UN: Sri Lankan ship fire caused "significant" environmental damage
The sinking of a burning cargo ship carrying harmful chemicals and plastics off the coast of Sri Lanka has caused "significant damage to the planet" through the release of hazardous substances into the ecosystem, the UN said Saturday.
Driving the news: The ship, the X-Press Pearl, caught fire on May 20 and burned for almost a month before finally sinking on Thursday, AP reports.
- Billions of plastic pellets washed up on the Sri Lankan coastline in the weeks that followed.
- Sri Lanka's Marine Environment Protection Authority said on June 12 that over 1,000 tons of debris has been collected from beach cleanup operations stretching across 200 kilometers of coastline.
- Experts had feared an oil spill from the 300 tons of bunker oil fueling the ship, but so far there has been no signs of a spill, per AP.
The big picture: A U.N. team of oil spill and chemical experts sent from the European Union will be working with the Sri Lankan government to assess the impact of the environmental disaster, per the press release.
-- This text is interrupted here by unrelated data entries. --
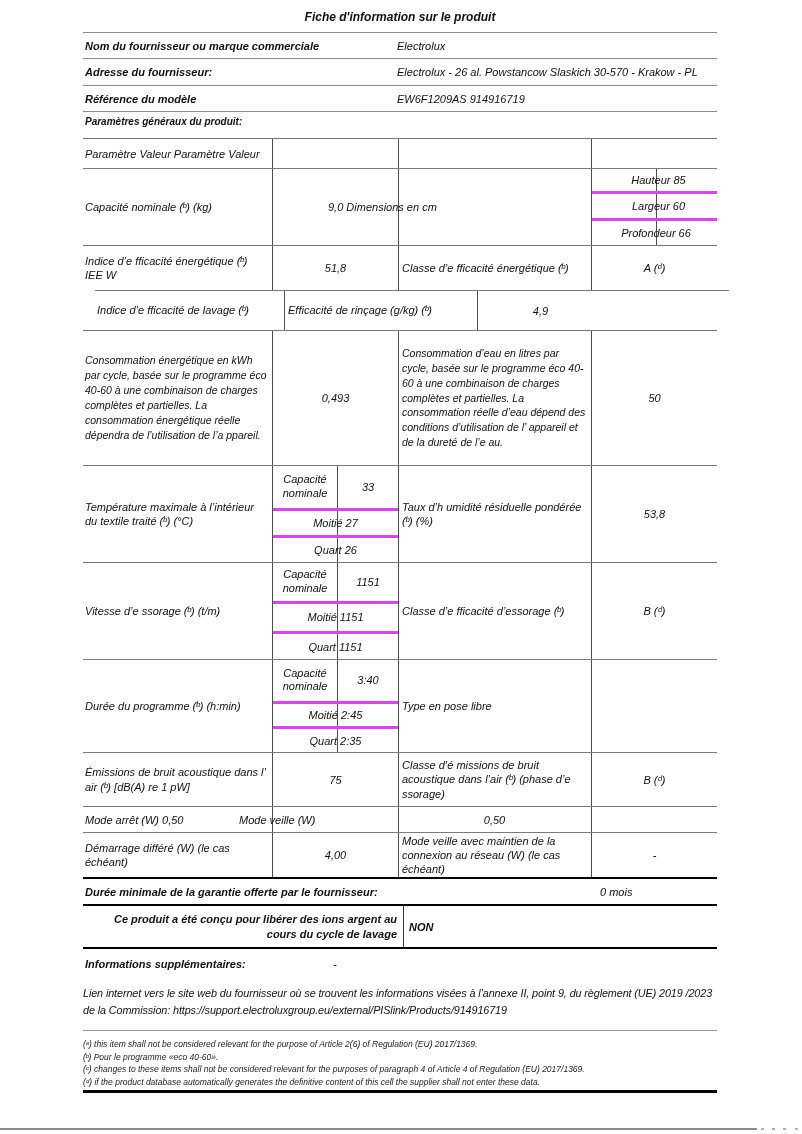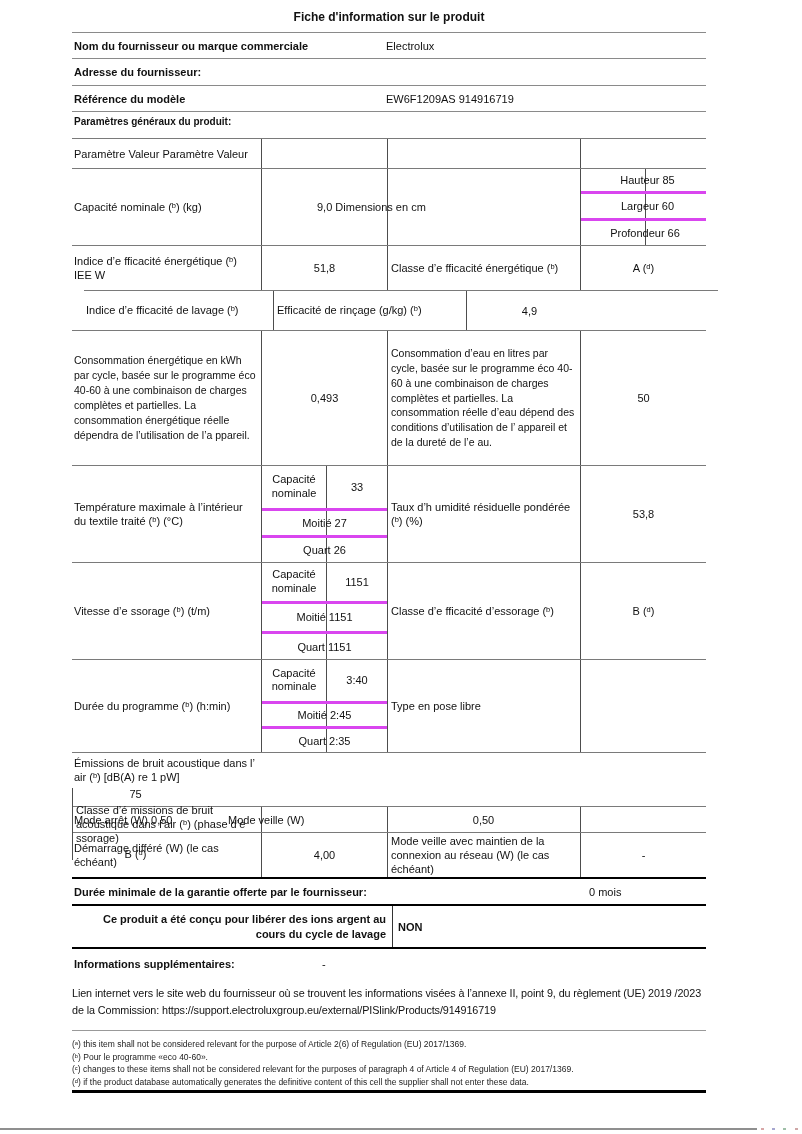--- a/index.html
+++ b/index.html
@@ -3,21 +3,21 @@
 <meta charset="utf-8">
 <style>
   * { margin:0; padding:0; box-sizing:border-box; }
   body { background:#fff; }
   .doc {
     position:relative; width:802px; height:1134px; background:#ffffff;
     font-family:"Liberation Sans","DejaVu Sans",sans-serif;
     color:#111; font-size:11px; overflow:hidden;
   }
   .abs { position:absolute; }
-  .page-x { left:72px; width:634px; }
+  .page-x { left:83px; width:634px;font-style:italic; }
 
   
   .title { top:10px; text-align:center; font-size:12px; font-weight:bold; }
 
   
   .hdr { top:32px; border-bottom:1px solid #8a8a8a; }
   .hdr-row { display:flex; align-items:center; border-top:1px solid #8a8a8a; height:26px; }
   .hdr-row:nth-child(2){ height:27px; }
   .hdr-label { width:314px; font-weight:bold; padding-left:2px; }
   .hdr-value { flex:1; }
@@ -75,20 +75,21 @@
 
   <div class="abs page-x title">Fiche d'information sur le produit</div>
 
   <div class="abs page-x hdr">
     <div class="hdr-row">
       <div class="hdr-label">Nom du fournisseur ou marque commerciale</div>
       <div class="hdr-value">Electrolux</div>
     </div>
     <div class="hdr-row">
       <div class="hdr-label">Adresse du fournisseur:</div>
+      <div class="hdr-value">Electrolux - 26 al. Powstancow Slaskich 30-570 - Krakow - PL</div>
     </div>
     <div class="hdr-row">
       <div class="hdr-label">Référence du modèle</div>
       <div class="hdr-value">EW6F1209AS 914916719</div>
     </div>
   </div>
 
   <div class="abs page-x section-heading">Paramètres généraux du produit:</div>
 
   <div class="abs page-x tbl">
@@ -195,21 +196,21 @@
         </div>
         <div class="subrow" style="height:26px;">
           <span class="sub-line"></span>
           <span class="sub-over">Quart 2:35</span>
         </div>
       </div>
       <div class="c3 lh">Type en pose libre</div>
       <div class="c4"></div>
     </div>
 
-    <div class="trow" style="height:54px;flex-direction:column;">
+    <div class="trow" style="height:54px;">
       <div class="c1 lh">Émissions de bruit acoustique dans l’ air (ᵇ) [dB(A) re 1 pW]</div>
       <div class="c2">75</div>
       <div class="c3 lh">Classe d’é missions de bruit acoustique dans l’air (ᵇ) (phase d’e ssorage)</div>
       <div class="c4">B (ᵈ)</div>
     </div>
 
     <div class="trow" style="height:26px;">
       <div class="c1" style="position:relative;">
         <span>Mode arrêt (W) 0,50</span>
         <span class="overflow-mode">Mode veille (W)</span>

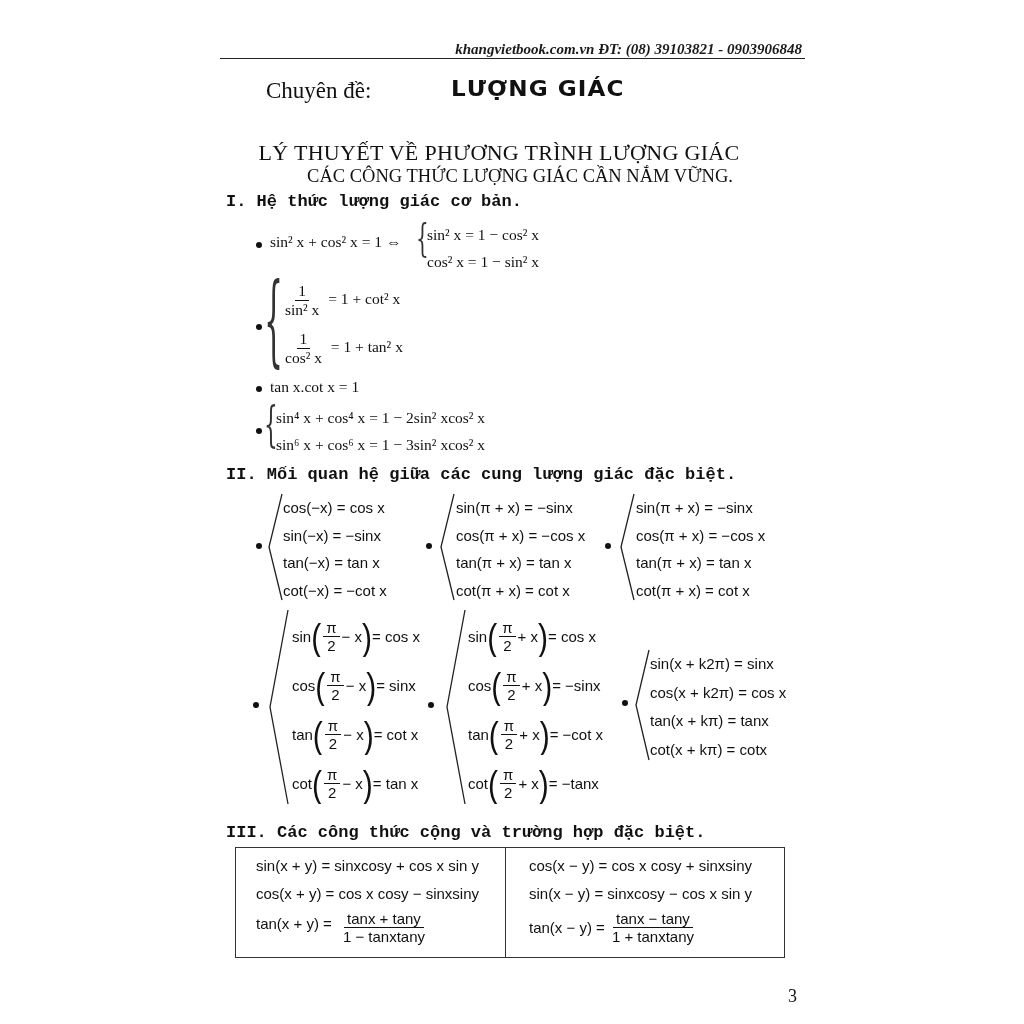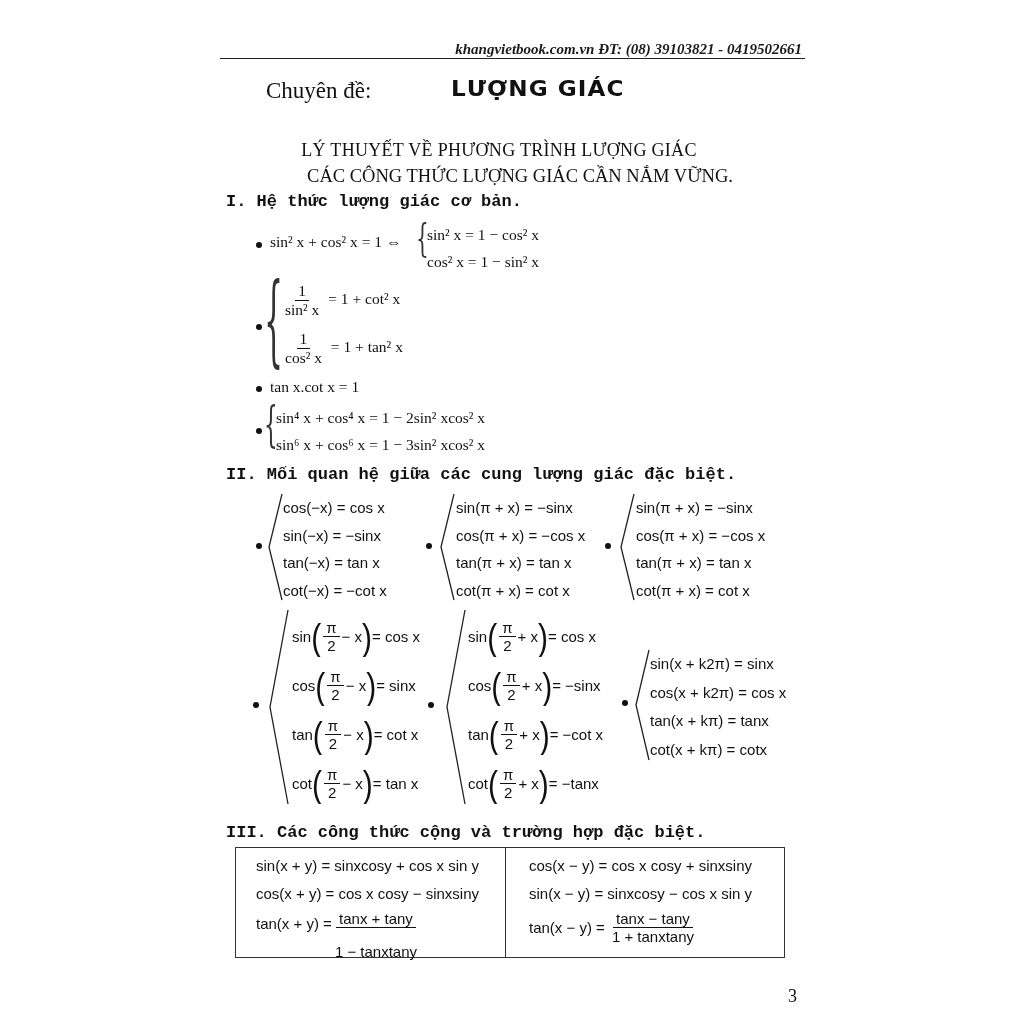--- a/index.html
+++ b/index.html
@@ -6,41 +6,41 @@
   body { width:1024px; height:1024px; position:relative; overflow:hidden; color:#111;
          font-family:"DejaVu Serif", "Liberation Serif", serif; }
   .abs { position:absolute; }
   .header-line { left:220px; top:58px; width:585px; height:0; border-top:1.6px solid #222; }
   .header-text { right:222px; top:41px; font-family:"Liberation Serif", serif; font-style:italic; font-weight:bold;
                  font-size:15px; color:#1a1a1a; white-space:nowrap; }
   .topic-label { left:226px; top:78px; font-family:"Liberation Serif", serif; font-size:23px;margin-left:40px; }
   .topic-title { left:451px; top:76px; font-family:"DejaVu Sans", sans-serif; font-weight:bold;
                  font-size:22px; letter-spacing:1px; transform:scaleX(1.05); transform-origin:left; }
   .main-title { left:0; width:988px; top:140px; text-align:center; font-family:"Liberation Serif", serif;
-                font-size:18px; letter-spacing:0.3px; padding-left:10px; box-sizing:border-box; }
+                font-size:22px; letter-spacing:0.3px; padding-left:10px; box-sizing:border-box; }
   .sub-title { left:0; width:1024px; top:166px; text-align:center; font-family:"Liberation Serif", serif;
                font-size:18.5px; padding-left:16px; box-sizing:border-box; }
   .section-heading { font-family:Liberation Mono, monospace; font-weight:bold; font-size:17px; white-space:nowrap; }
   .math { font-family:"Liberation Serif", serif; font-size:15.5px; white-space:nowrap; }
   .math2 { font-family:"Liberation Sans", sans-serif; font-size:15px; white-space:nowrap; }
   .bullet { width:6px; height:6px; background:#111; border-radius:50%; }
   .brace { font-family:"DejaVu Serif", serif; font-weight:lighter; color:#333; }
   .sys { display:flex; flex-direction:column; }
   .frac { display:inline-flex; flex-direction:column; align-items:center; vertical-align:middle; margin:0 2px; }
   .frac .num { border-bottom:1px solid #111; padding:0 3px; line-height:1.15; }
   .frac .den { padding:0 3px; line-height:1.15; }
   .big-paren { font-size:30px; font-weight:lighter; vertical-align:middle; line-height:1; transform:scaleY(1.25); display:inline-block; }
   .table-box { left:235px; top:847px; width:550px; height:111px; border:1.5px solid #333; box-sizing:border-box; }
   .table-divider { left:505px; top:847px; width:0; height:111px; border-left:1.5px solid #333; }
   .page-num { left:788px; top:986px; font-family:"Liberation Serif", serif; font-size:18px; }
 </style>
 </head>
 <body>
 
-<div class="abs header-text">khangvietbook.com.vn  ĐT: (08) 39103821 - 0419502661</div>
+<div class="abs header-text">khangvietbook.com.vn  ĐT: (08) 39103821 - 0903906848</div>
 <div class="abs header-line"></div>
 
 <div class="abs topic-label">Chuyên đề:</div>
 <div class="abs topic-title">LƯỢNG GIÁC</div>
 
 <div class="abs main-title">LÝ THUYẾT VỀ PHƯƠNG TRÌNH LƯỢNG GIÁC</div>
 <div class="abs sub-title">CÁC CÔNG THỨC LƯỢNG GIÁC CẦN NẮM VỮNG.</div>
 
 <div class="abs section-heading" style="left:226px; top:192px;">I.  Hệ thức lượng giác cơ bản.</div>
 
@@ -230,21 +230,21 @@
 <div class="abs section-heading" style="left:226px; top:823px;">III. Các công thức cộng và trường hợp đặc biệt.</div>
 
 <div class="abs table-box"></div>
 <div class="abs table-divider"></div>
 
 <div class="abs math2" style="left:256px; top:852px; line-height:28px;">
   <div>sin(x + y) = sinxcosy + cos x sin y</div>
   <div>cos(x + y) = cos x cosy − sinxsiny</div>
   <div style="display:flex; margin-top:2px;">
     <span>tan(x + y) =</span>
-    <span class="frac" style="margin-left:0;gap:15px;">
+    <span class="frac" style="margin-left:8px;">
       <span class="num">tanx + tany</span>
       <span class="den">1 − tanxtany</span>
     </span>
   </div>
 </div>
 
 <div class="abs math2" style="left:529px; top:852px; line-height:28px;">
   <div>cos(x − y) = cos x cosy + sinxsiny</div>
   <div>sin(x − y) = sinxcosy − cos x sin y</div>
   <div style="display:flex; align-items:center; margin-top:2px;">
- Sri Lanka has also submitted an "interim claim of $40 million to X-Press Feeders to cover part of the cost of fighting the fire," per AP.
What they're saying: "The UN is coordinating international efforts and mobilizing partners to support Sri Lanka in addressing the disaster of the MV X-press Pearl, based on a request by the Government," said UN Resident Coordinator in Sri Lanka Hanaa Singer-Hamdy.
- "An environmental emergency of this nature causes significant damage to the planet by the release of hazardous substances into the ecosystem, this in turn threatens lives and livelihoods of the population in the coastal areas," she added.